Aim: To compare the usefulness of gonioscopy performed by general ophthalmologists (GO) and anterior segment optical coherence tomography (AS-OCT) in detecting angle closure in patients with a shallow anterior chamber. Methods: Forty-four patients with a shallow anterior chamber (defined by a ratio of peripheral anterior chamber depth to peripheral corneal thickness lower than 1/2) were included in this cross-sectional study. Gonioscopy was performed in all subjects by two glaucoma experts (GE1 and GE2) and one GO. Anterior segment imaging was performed using Visante® OCT (Carl Zeiss Meditec Inc.). Agreement between examiners was assessed with first-order agreement coefficients (AC1). Diagnostic accuracies of GO gonioscopy and AS-OCT were evaluated using sensitivity, specificity, and area under the receiver operating characteristic (AROC) curves. Results: For static gonioscopy, the agreement between GE1 and GE2 was substantial (AC1 = 0.65), and that between GE1 and GO was moderate (AC1 = 0.50). For indentation gonioscopy, the agreement between GE1 and GE2 was slightly lower (AC1 = 0.55); however, the agreement between GE1 and GO showed a larger reduction (AC1 = 0.12). GO's gonioscopy presented a low specificity (25%) and the AROC to angle closure detection was lower than AS-OCT (0.56–0.73). Combined information of GO gonioscopy and AS-OCT improved specificity (85.7%) and AROC (0.77) of angle closure evaluation.
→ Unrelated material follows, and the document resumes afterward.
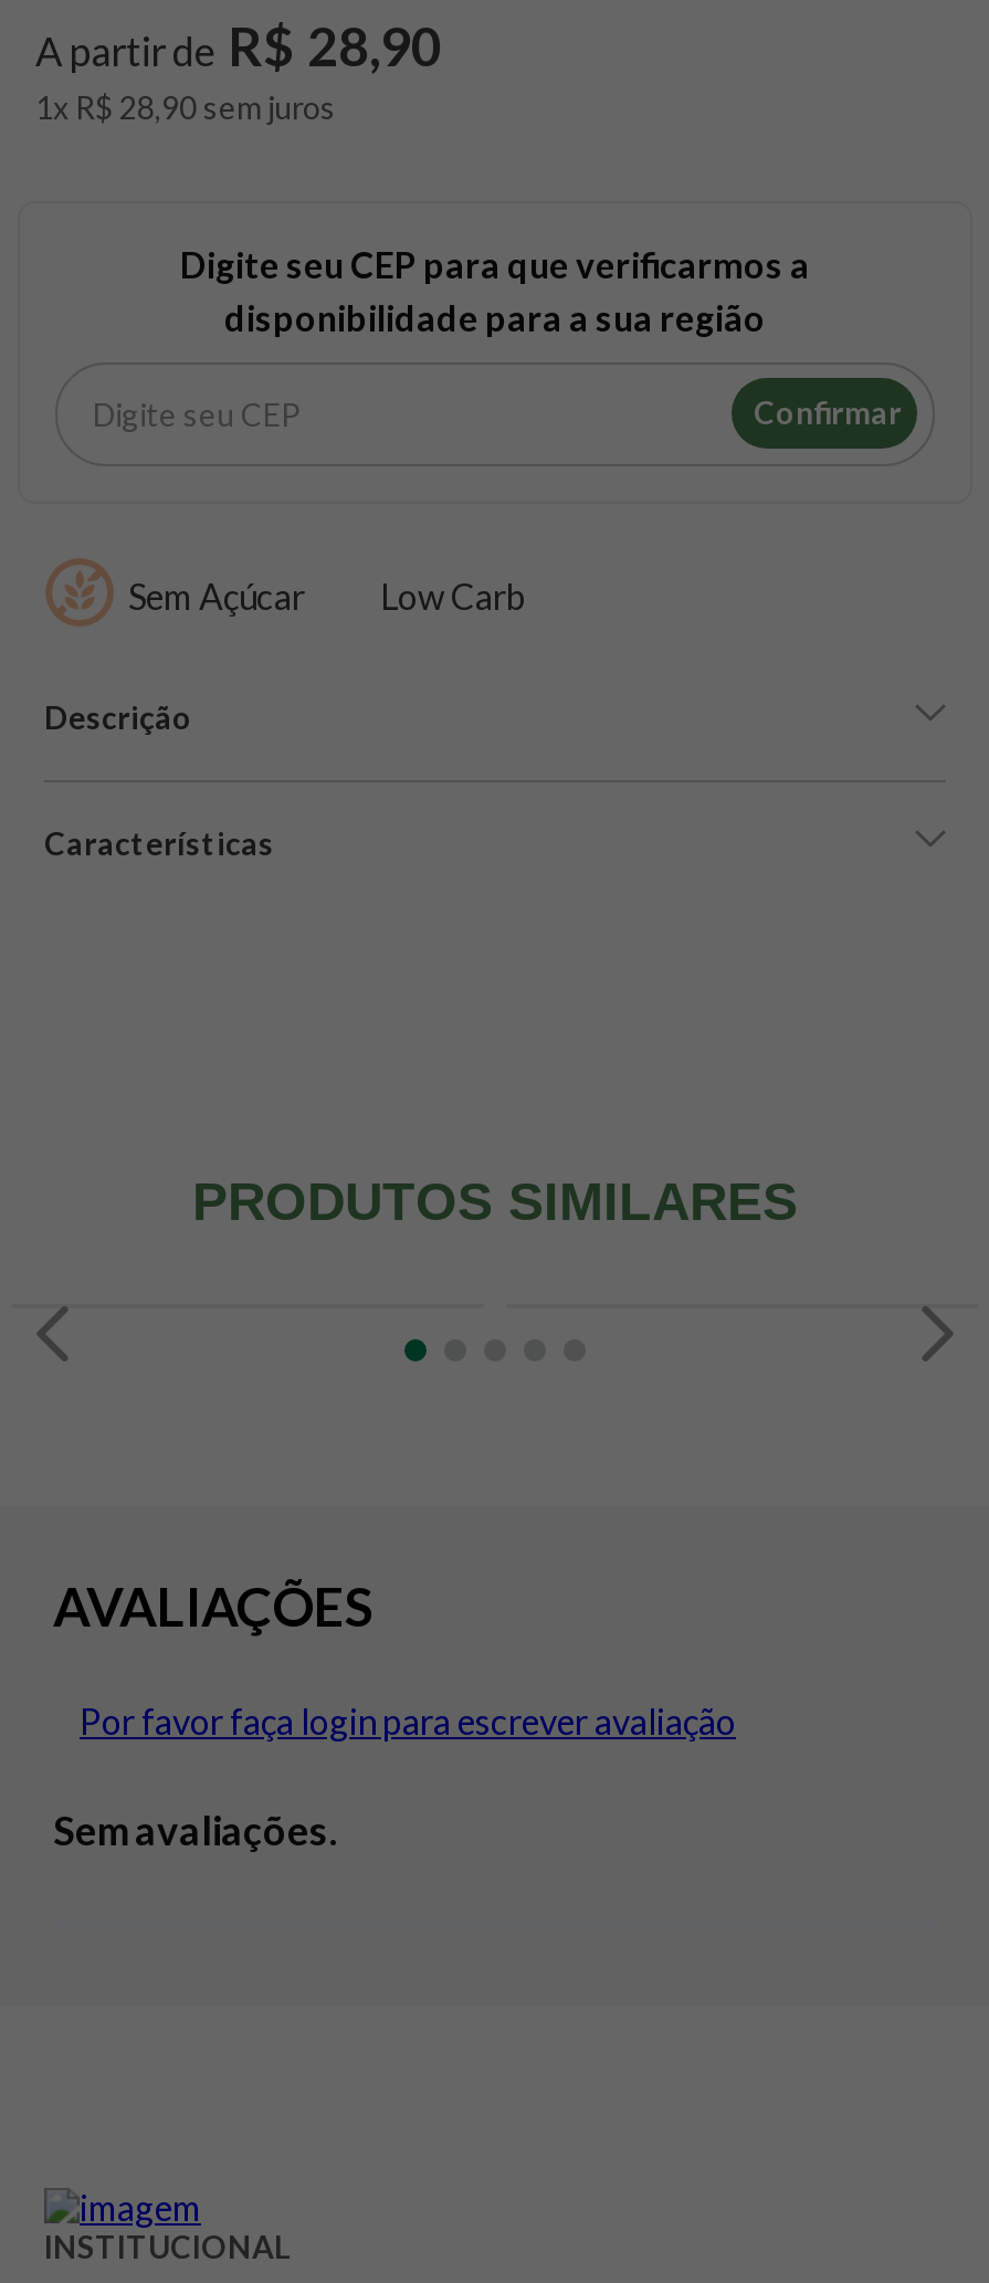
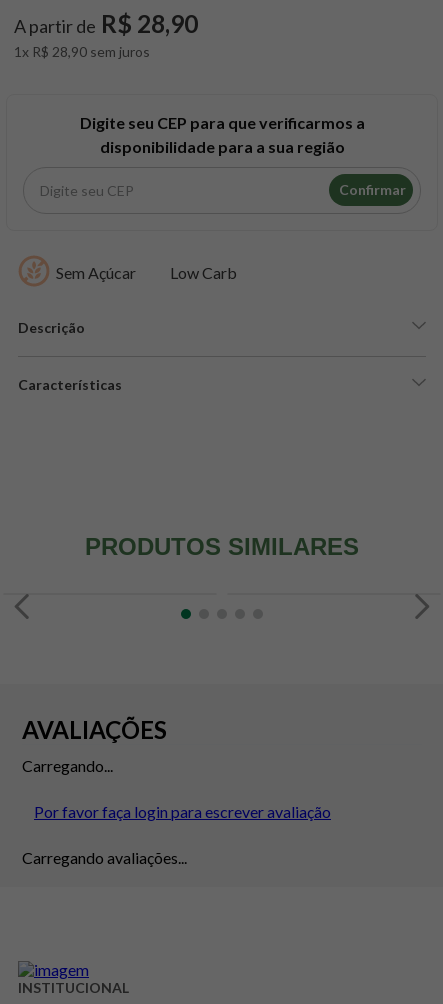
none -> [22,756,113,775] Carregando...
moved [80,1700,736,1742] -> [34,802,331,821]: Por favor faça login para escrever avaliação
[53,1806,338,1854] Sem avaliações. -> [22,848,187,867] Carregando avaliações...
Conclusion: Agreement between GO and glaucoma experts was moderate for static gonioscopy and slight for indentation gonioscopy. AS-OCT performed better than GO gonioscopy in detecting angle closure in patients with a shallow anterior chamber. The addition of AS-OCT to clinical information in patients with GO positive gonioscopy improved the specificity and AROC of gonioscopy test.